Stored dataset items

* * * *

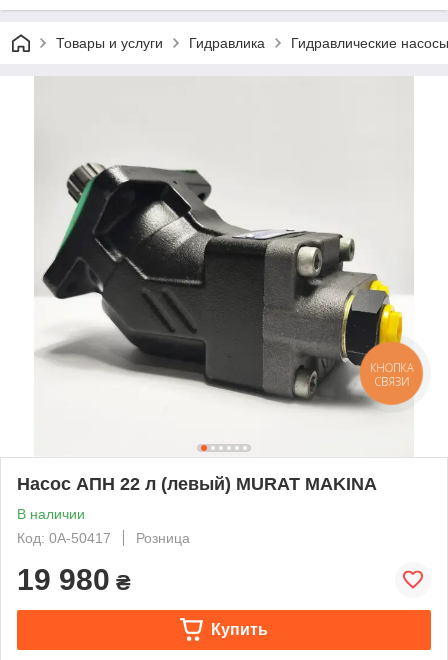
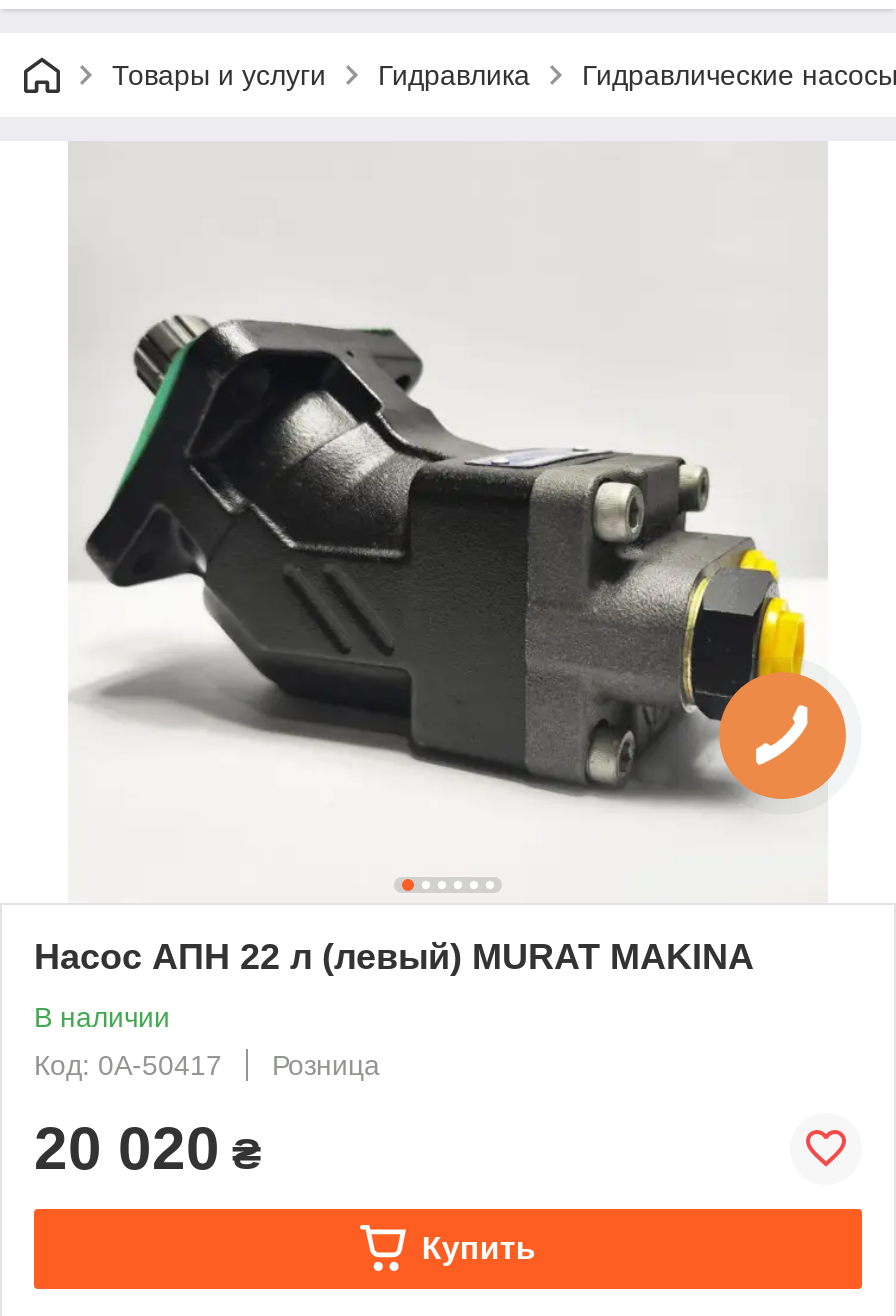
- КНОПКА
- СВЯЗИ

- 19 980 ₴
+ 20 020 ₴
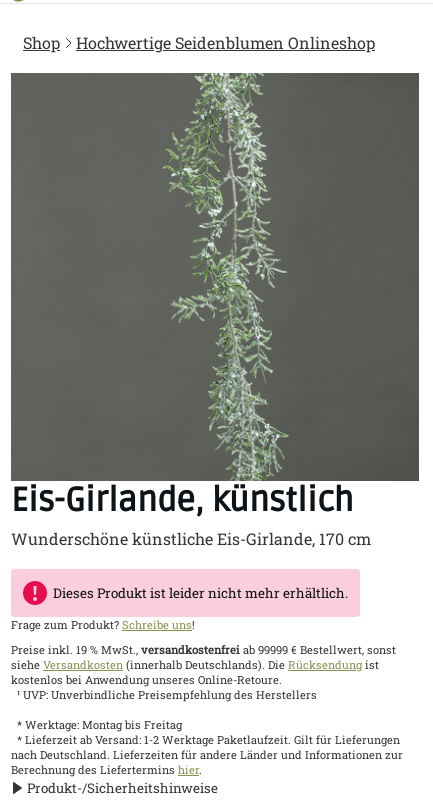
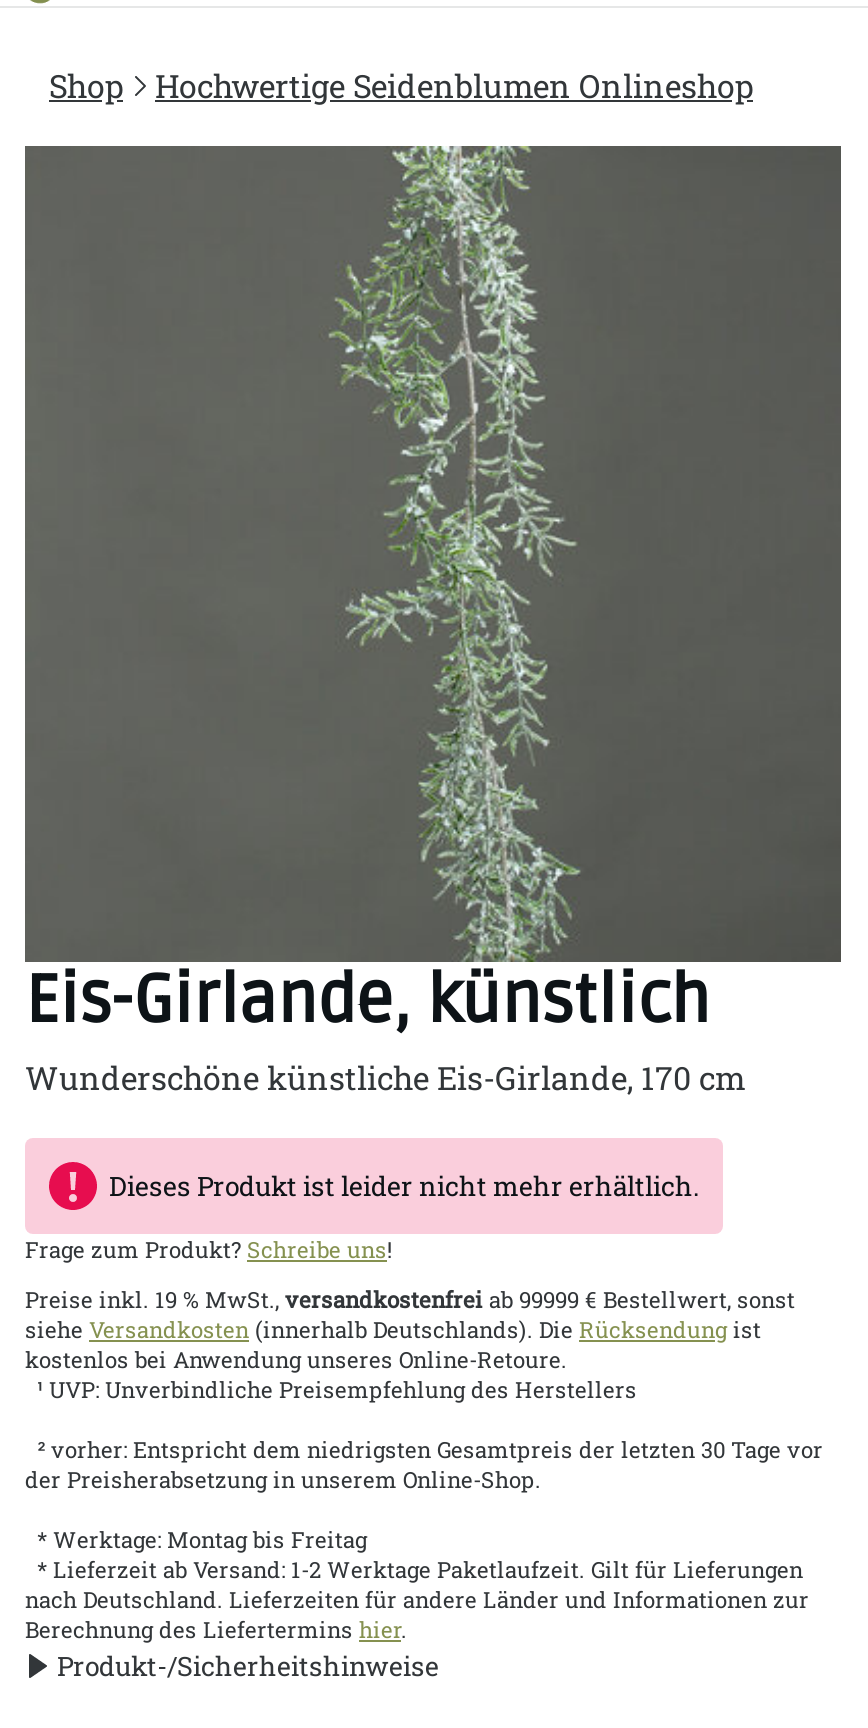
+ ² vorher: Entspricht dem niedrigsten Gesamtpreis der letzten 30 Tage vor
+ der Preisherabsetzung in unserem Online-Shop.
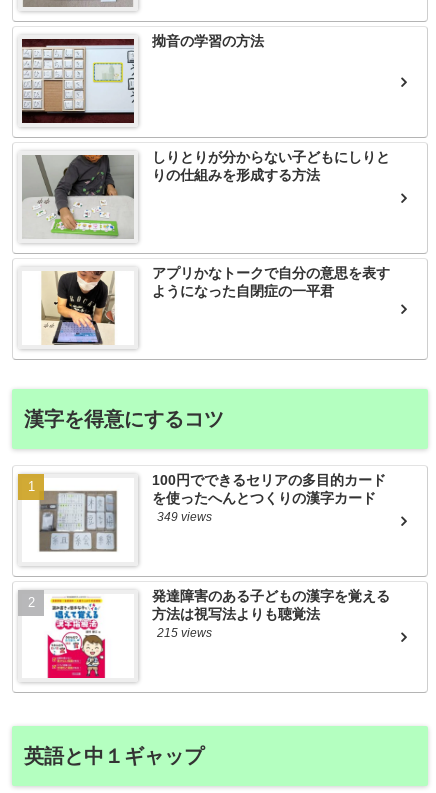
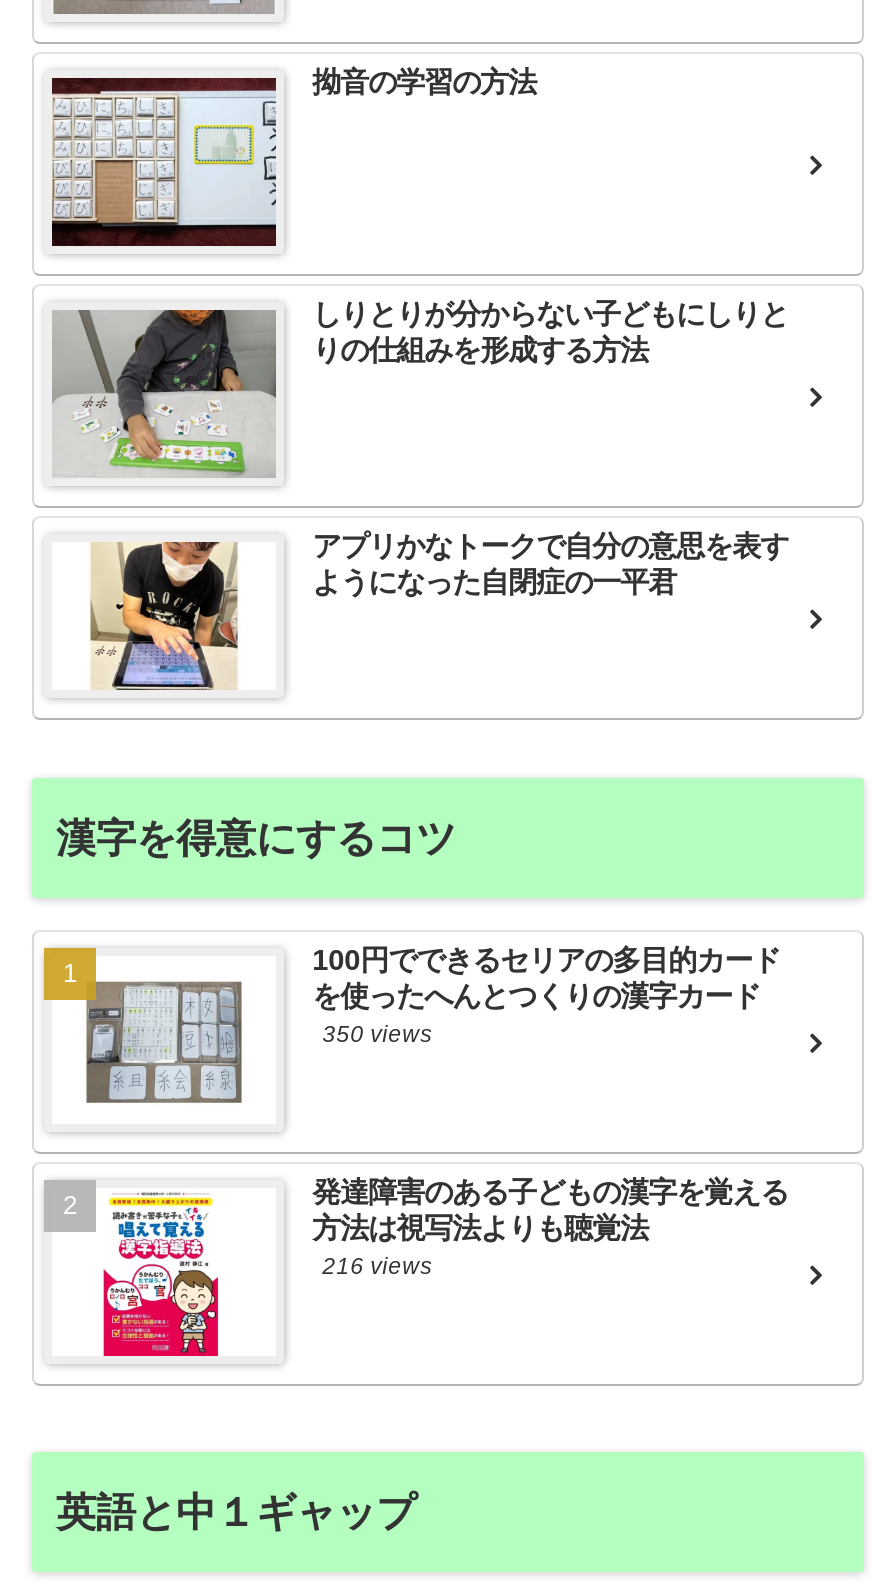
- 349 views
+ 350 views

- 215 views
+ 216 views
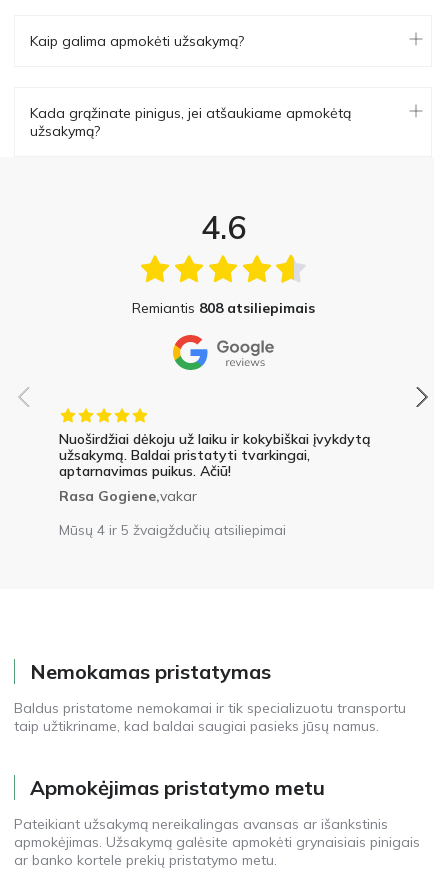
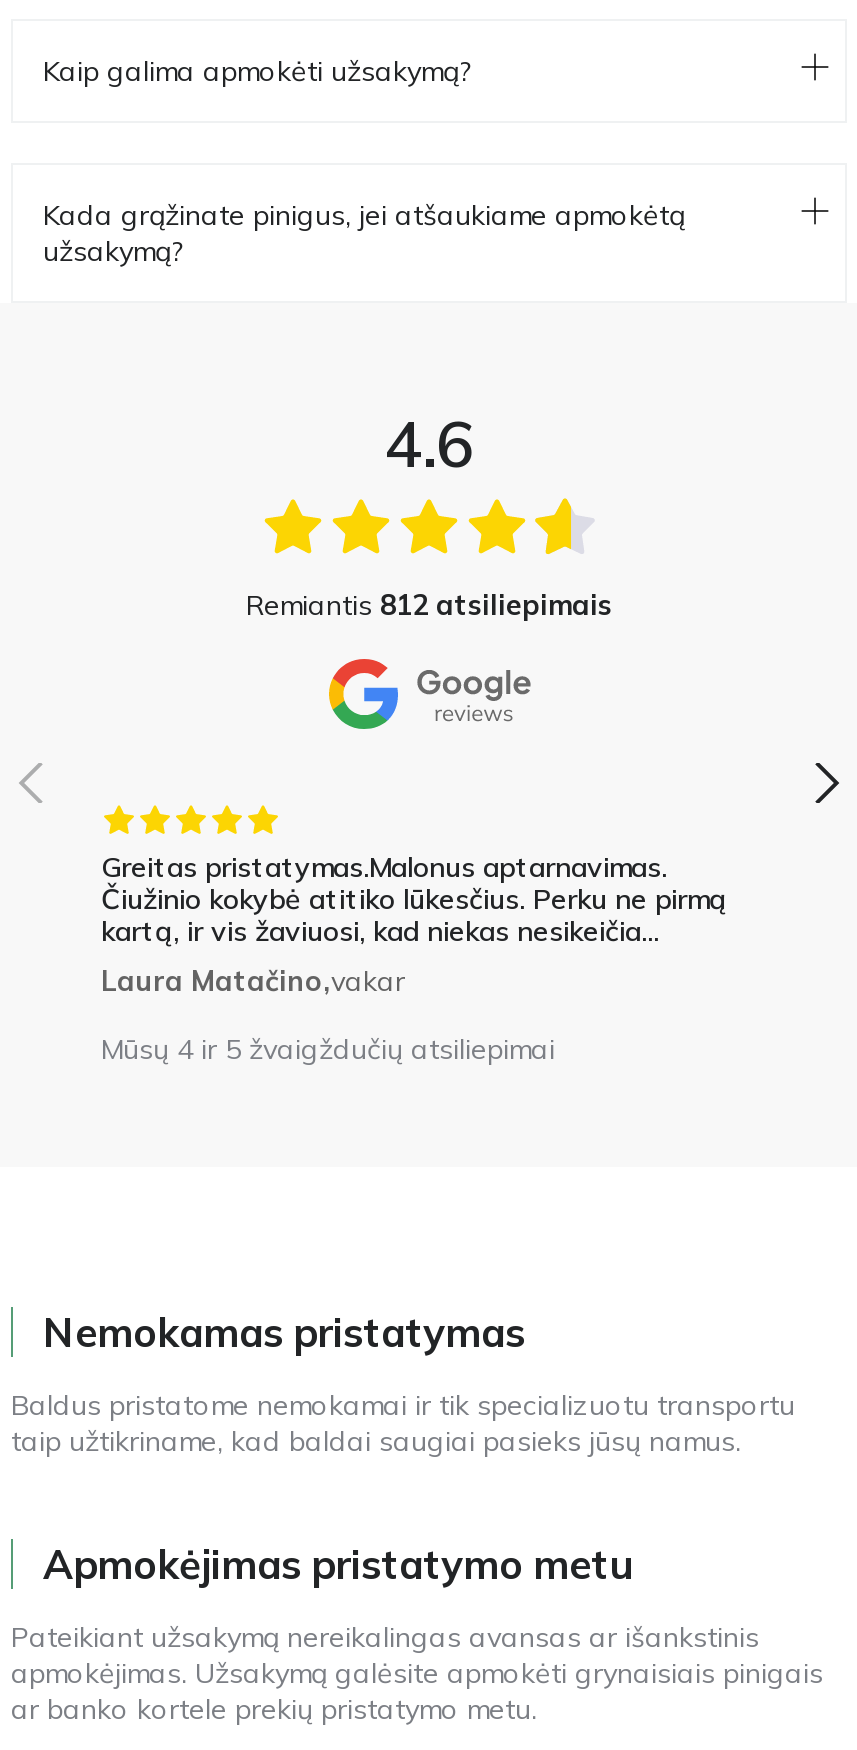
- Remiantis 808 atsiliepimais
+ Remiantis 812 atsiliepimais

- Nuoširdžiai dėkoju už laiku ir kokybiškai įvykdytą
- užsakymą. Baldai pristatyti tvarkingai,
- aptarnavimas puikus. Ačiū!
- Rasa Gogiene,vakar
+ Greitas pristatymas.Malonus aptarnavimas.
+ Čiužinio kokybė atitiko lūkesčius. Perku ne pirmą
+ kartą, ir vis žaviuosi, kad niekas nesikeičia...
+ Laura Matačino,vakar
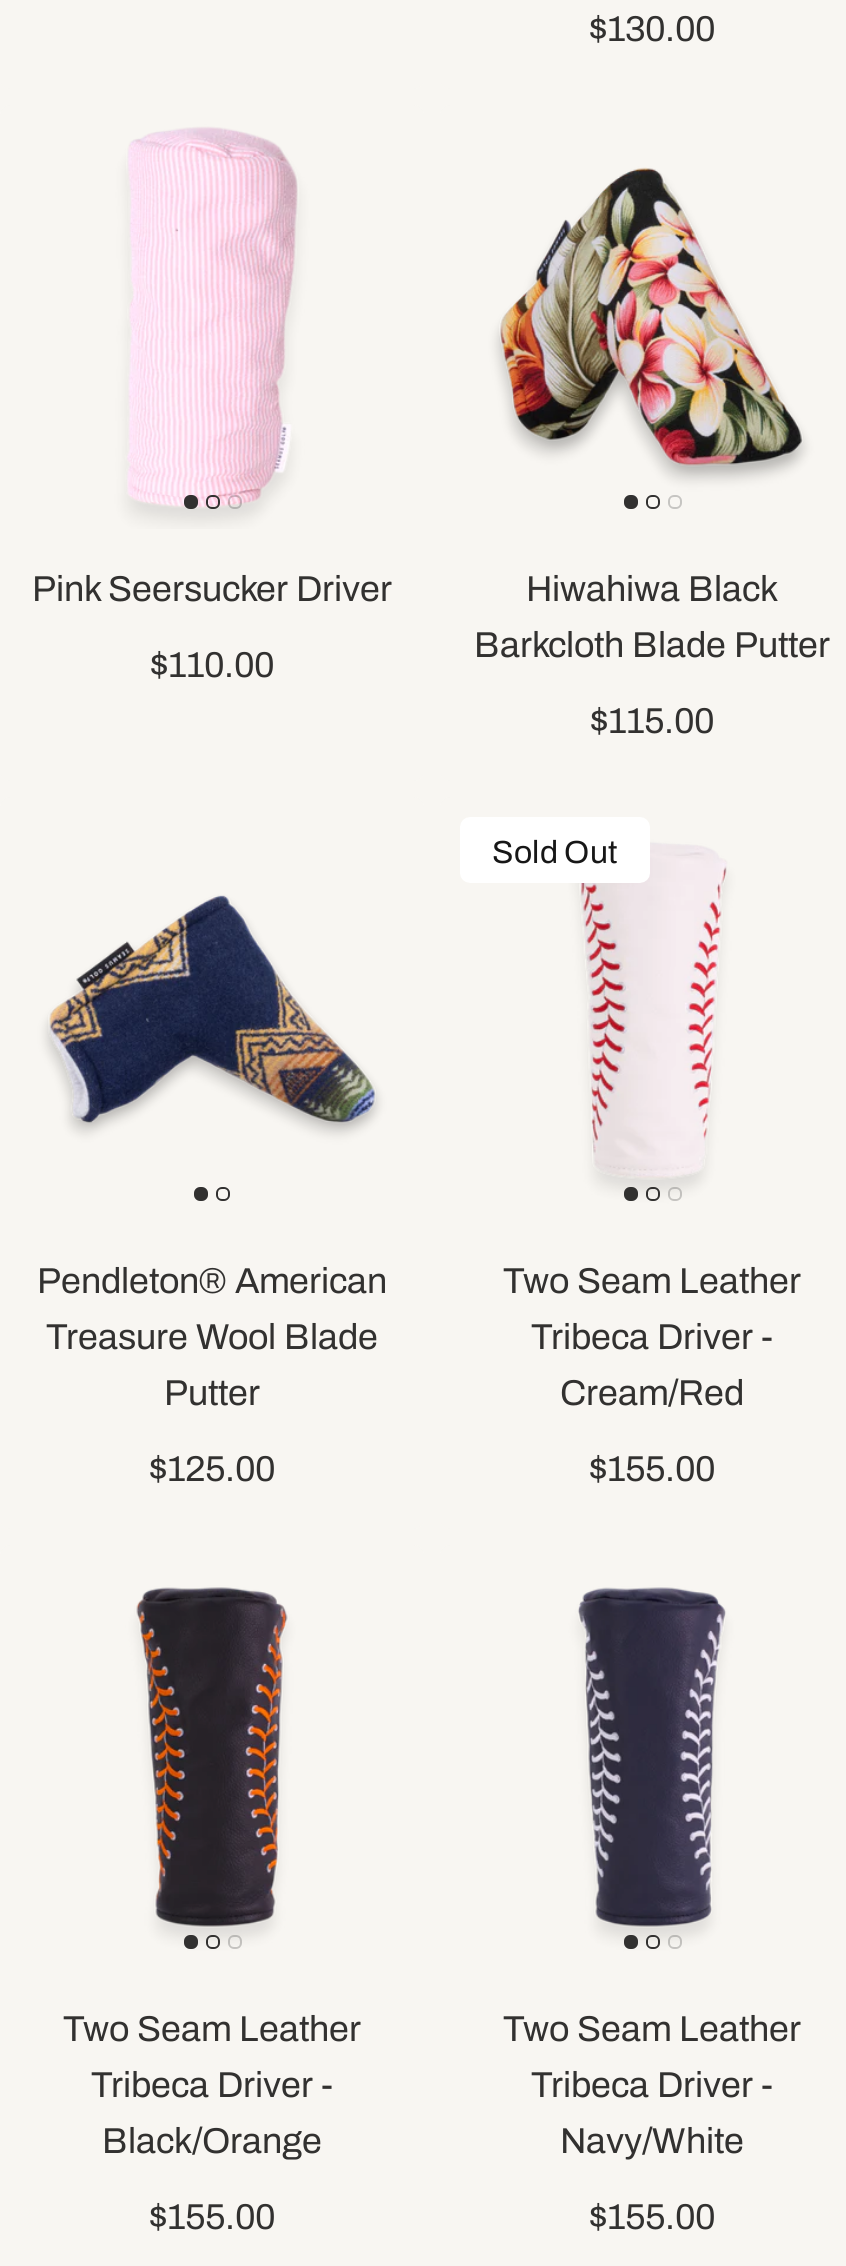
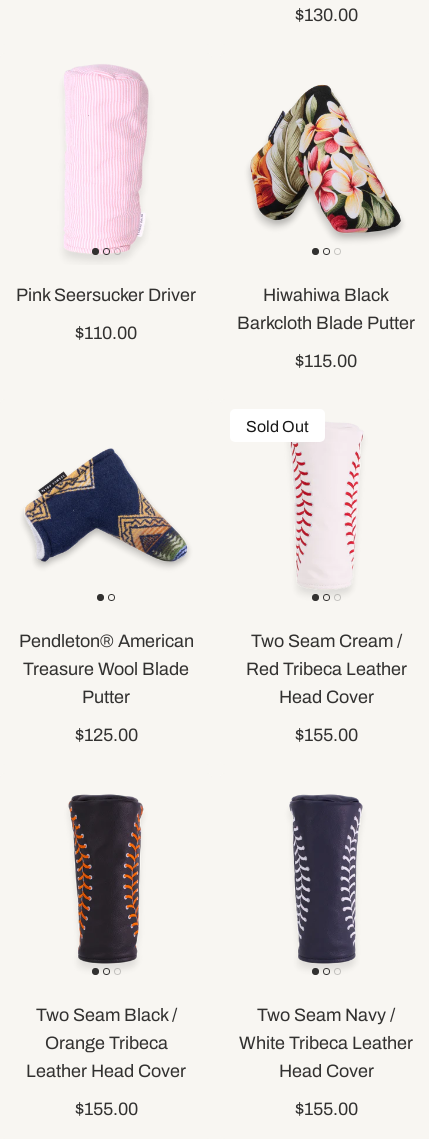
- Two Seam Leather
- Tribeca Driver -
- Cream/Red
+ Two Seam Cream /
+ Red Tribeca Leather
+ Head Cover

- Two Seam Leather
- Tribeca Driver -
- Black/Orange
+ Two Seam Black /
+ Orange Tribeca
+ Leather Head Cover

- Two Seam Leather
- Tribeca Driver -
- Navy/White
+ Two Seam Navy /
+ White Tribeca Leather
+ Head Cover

* * * *

**Instructions to follow**
The records above should be reproduced exactly, with no pictures included.

**Exercise output**
- КНОПКА
- СВЯЗИ

- 19 980 ₴
+ 20 020 ₴
+ ² vorher: Entspricht dem niedrigsten Gesamtpreis der letzten 30 Tage vor
+ der Preisherabsetzung in unserem Online-Shop.
- 349 views
+ 350 views

- 215 views
+ 216 views
- Remiantis 808 atsiliepimais
+ Remiantis 812 atsiliepimais

- Nuoširdžiai dėkoju už laiku ir kokybiškai įvykdytą
- užsakymą. Baldai pristatyti tvarkingai,
- aptarnavimas puikus. Ačiū!
- Rasa Gogiene,vakar
+ Greitas pristatymas.Malonus aptarnavimas.
+ Čiužinio kokybė atitiko lūkesčius. Perku ne pirmą
+ kartą, ir vis žaviuosi, kad niekas nesikeičia...
+ Laura Matačino,vakar
- Two Seam Leather
- Tribeca Driver -
- Cream/Red
+ Two Seam Cream /
+ Red Tribeca Leather
+ Head Cover

- Two Seam Leather
- Tribeca Driver -
- Black/Orange
+ Two Seam Black /
+ Orange Tribeca
+ Leather Head Cover

- Two Seam Leather
- Tribeca Driver -
- Navy/White
+ Two Seam Navy /
+ White Tribeca Leather
+ Head Cover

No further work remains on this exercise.